Worton is a talented young cartoonist whose brush-ink style is reminiscent of old comic strip artists like EC Segar or Frank King but filtered through their more modern creative descendants like Kevin Huizenga or Charles Forsman. His people, with their black dot Olive Oyl eyes are designed with clean, crisp lines and a cartoonist’s skill for observing mannerisms and detail to make their characters accessible. He has a few jarring stylistic quirks like how he uses about forty lines too many every time he draws hands or how he overthinks the mechanics of those eyes by tilting and skewing them in the direction they’re looking, giving the impression that Worton is still working out some cartooning kinks. His real strength is in his environments which are detailed and textured with cross-hatching and heavy brush work. His establishing shots of the woods in their inky darkness, splotched with leafy cover and scratched with barky texture are the best parts of the book.

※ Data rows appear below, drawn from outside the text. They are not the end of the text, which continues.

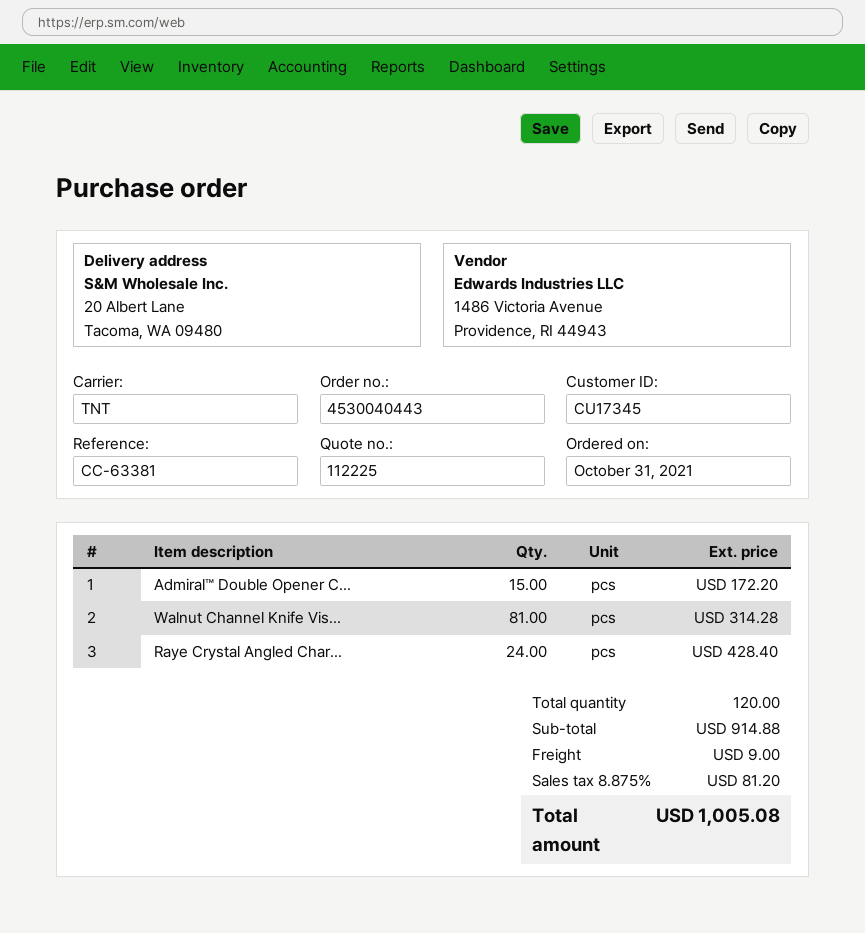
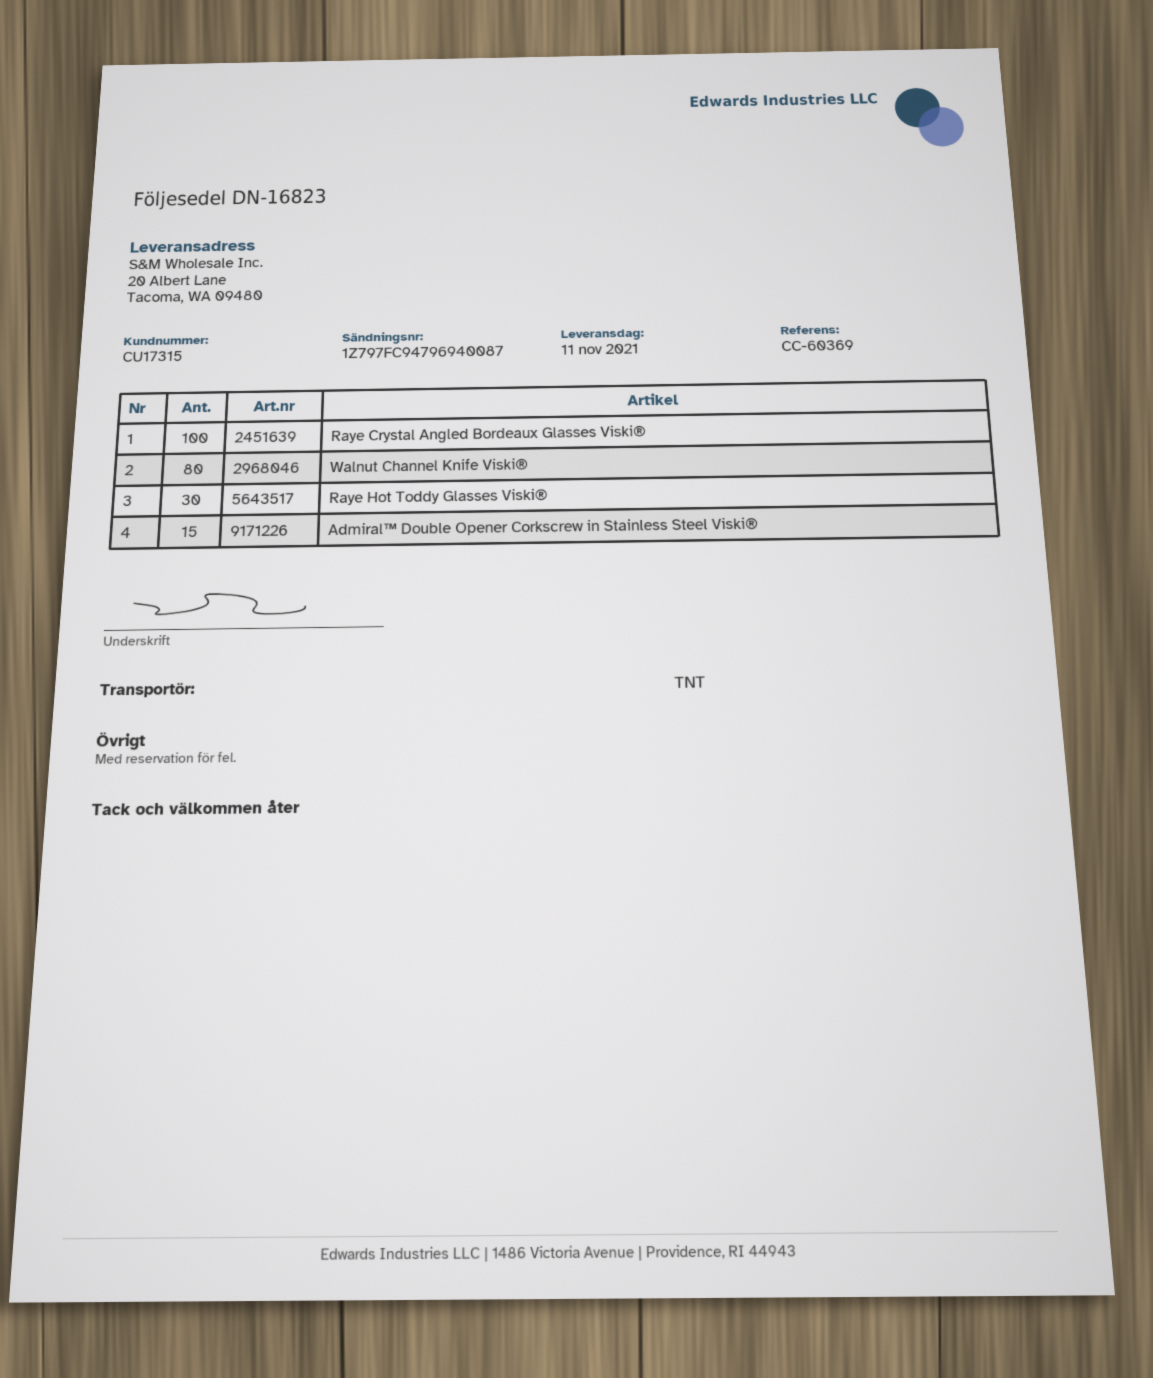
customer number: CU17345 -> CU17315
reference: CC-63381 -> CC-60369
Walnut Channel Knife Vis...: 81 -> 80
Raye Crystal Angled Char...: 24 -> none
Raye Crystal Angled Bordeaux Glasses Viski®: none -> 100
Raye Hot Toddy Glasses Viski®: none -> 30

While Worton’s art is a throwback to the early 20th century strips and the early 21st century cartoonists that emulate them, his story is also a throwback of sorts. The tale of a straight white man who runs away from all the responsibilities in life is a dying breed these days. Worton’s problem is that he falls into the trap of potential banality of his subject matter too easily. The opening scenes of the band vamping in the woods are so wonderfully drawn and such a dead-on replica of every cheesy metalhead ever that it’s a shame when we never see Travis and his bandmates interact like this for the rest of the book. The promise of a conflict between the world of metal music and Travis’ obsession with the diaries doesn’t really play out in any significant way. Death Metal, the lowest of low-brow music, would be the perfect foil to set against the high-brow art world that drove Charley Butters mad. but Worton doesn’t seem interested in examining art in any more meaningful or insightful way than he does mental health or alcoholism.

There is just not enough reason to care about either Travis or Charley’s descents into madness. Travis’s relationships with his bandmates are strained from the beginning so once he starts drinking they don’t have far to go. There is an interesting conflict when Travis and Stuart, the guy filming the music video in the beginning, partner to make a documentary about Butters and end up having a falling out over it, but unfortunately that happens mostly in-between chapters and then goes nowhere. A seemingly important romantic relationship in the first book with a woman named Kat also ends off-panel and loses significance.

Although it’s not fair to say no one should still be making stories about straight white males behaving badly and trying to find themselves, Charley Butters is a good example of how the bar needs to be raised these days to justify them. Travis asks himself at a particular low point: “Is there something completely missing from my life that I need this mystery to solve?” It’s a good question for him to ask and Worton seems to be trying to say that when it comes to alcoholism and mental illness, the answers to most questions are unsatisfying. The problem is that even a meaningless journey needs some meaning for a reader to latch on to, and it is not clear what either Travis or Worton’s journey has been about.